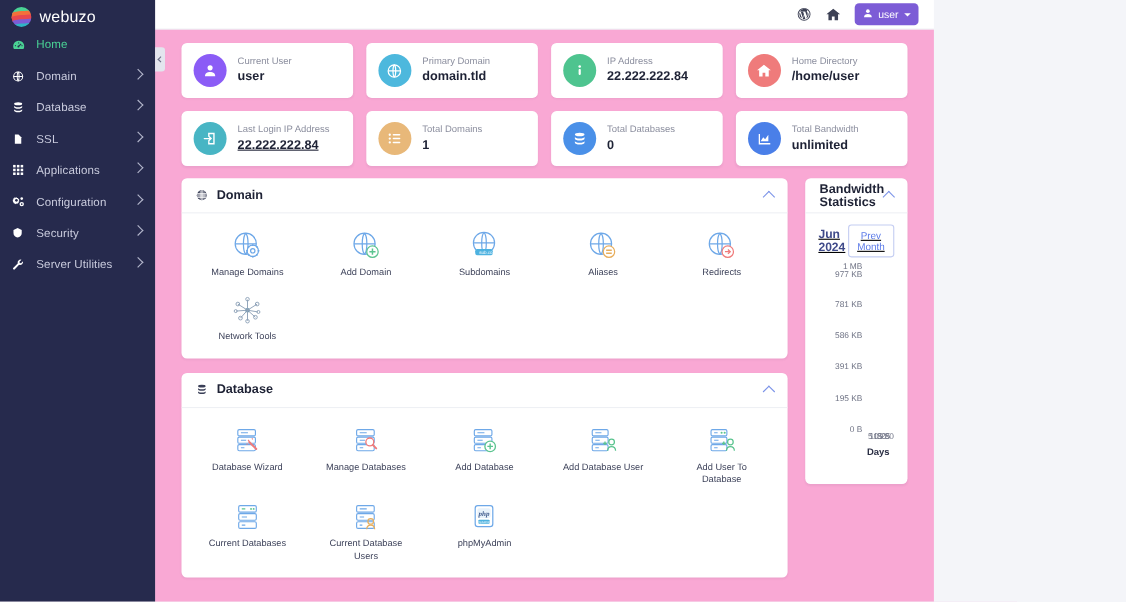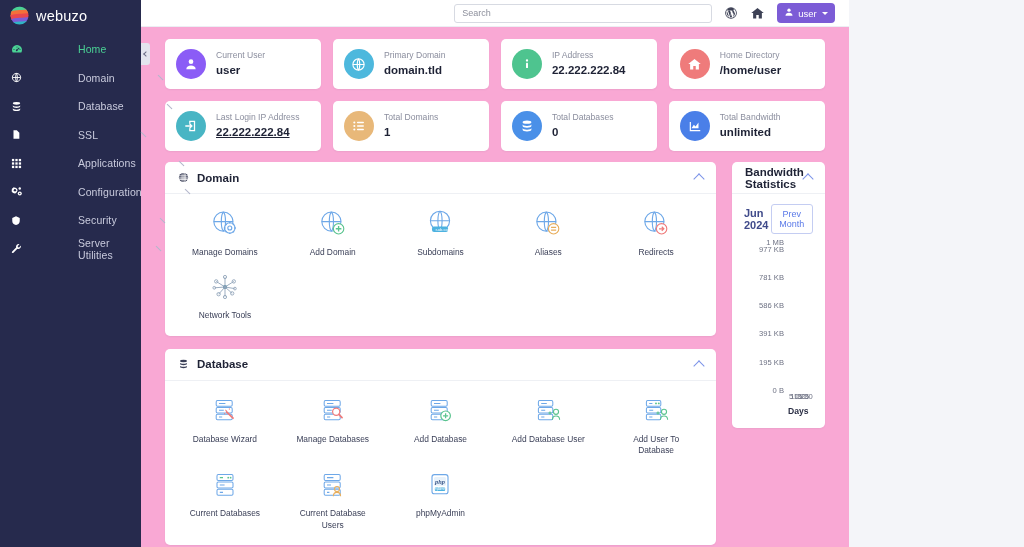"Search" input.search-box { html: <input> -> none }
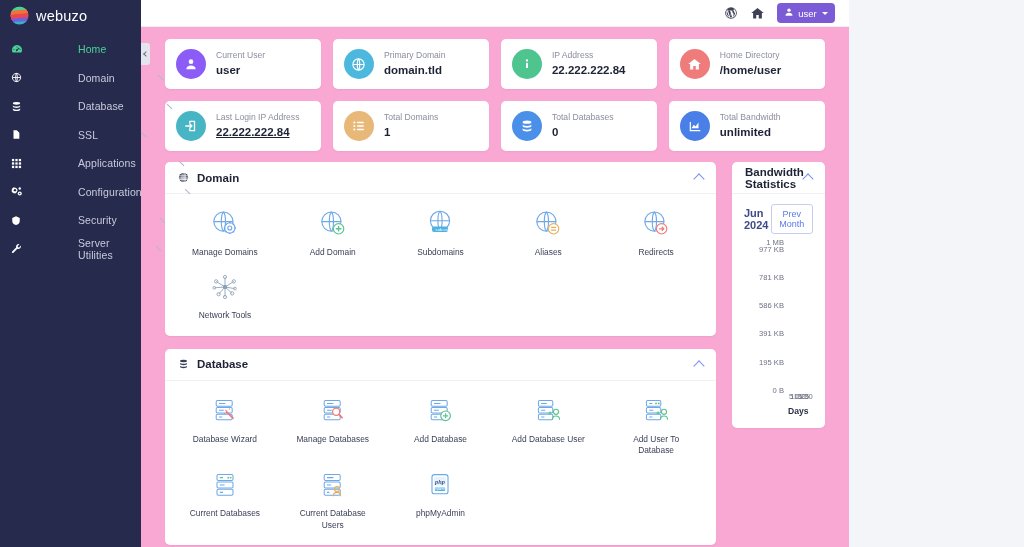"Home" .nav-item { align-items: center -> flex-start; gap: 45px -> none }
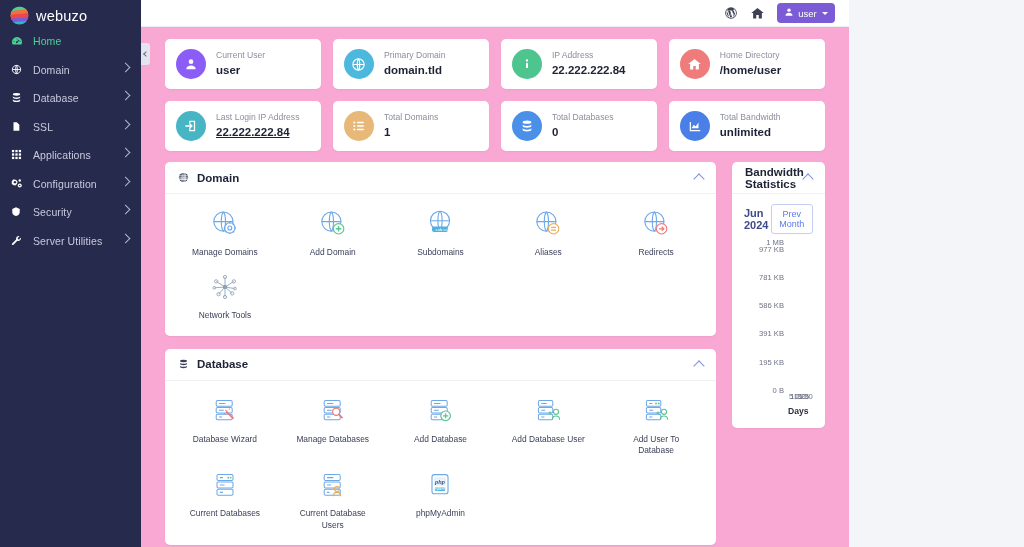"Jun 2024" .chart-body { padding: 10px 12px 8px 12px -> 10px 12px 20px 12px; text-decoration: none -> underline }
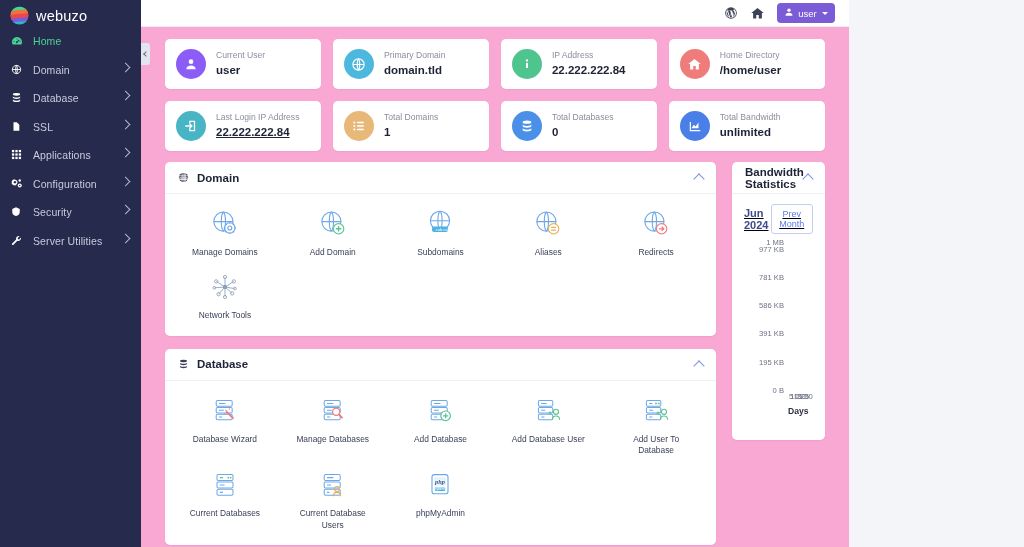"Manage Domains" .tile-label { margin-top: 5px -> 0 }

::::

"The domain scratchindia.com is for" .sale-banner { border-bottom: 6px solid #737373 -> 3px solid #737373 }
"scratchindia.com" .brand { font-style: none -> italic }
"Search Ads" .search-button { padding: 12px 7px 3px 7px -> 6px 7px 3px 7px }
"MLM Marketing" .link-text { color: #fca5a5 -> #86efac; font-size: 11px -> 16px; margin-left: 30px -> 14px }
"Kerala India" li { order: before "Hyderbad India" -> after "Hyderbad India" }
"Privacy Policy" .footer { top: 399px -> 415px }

::::

[Work instruction]: Extract all lines from the material above that include the word "font".

[Response area]:
"scratchindia.com" .brand { font-style: none -> italic }
"MLM Marketing" .link-text { color: #fca5a5 -> #86efac; font-size: 11px -> 16px; margin-left: 30px -> 14px }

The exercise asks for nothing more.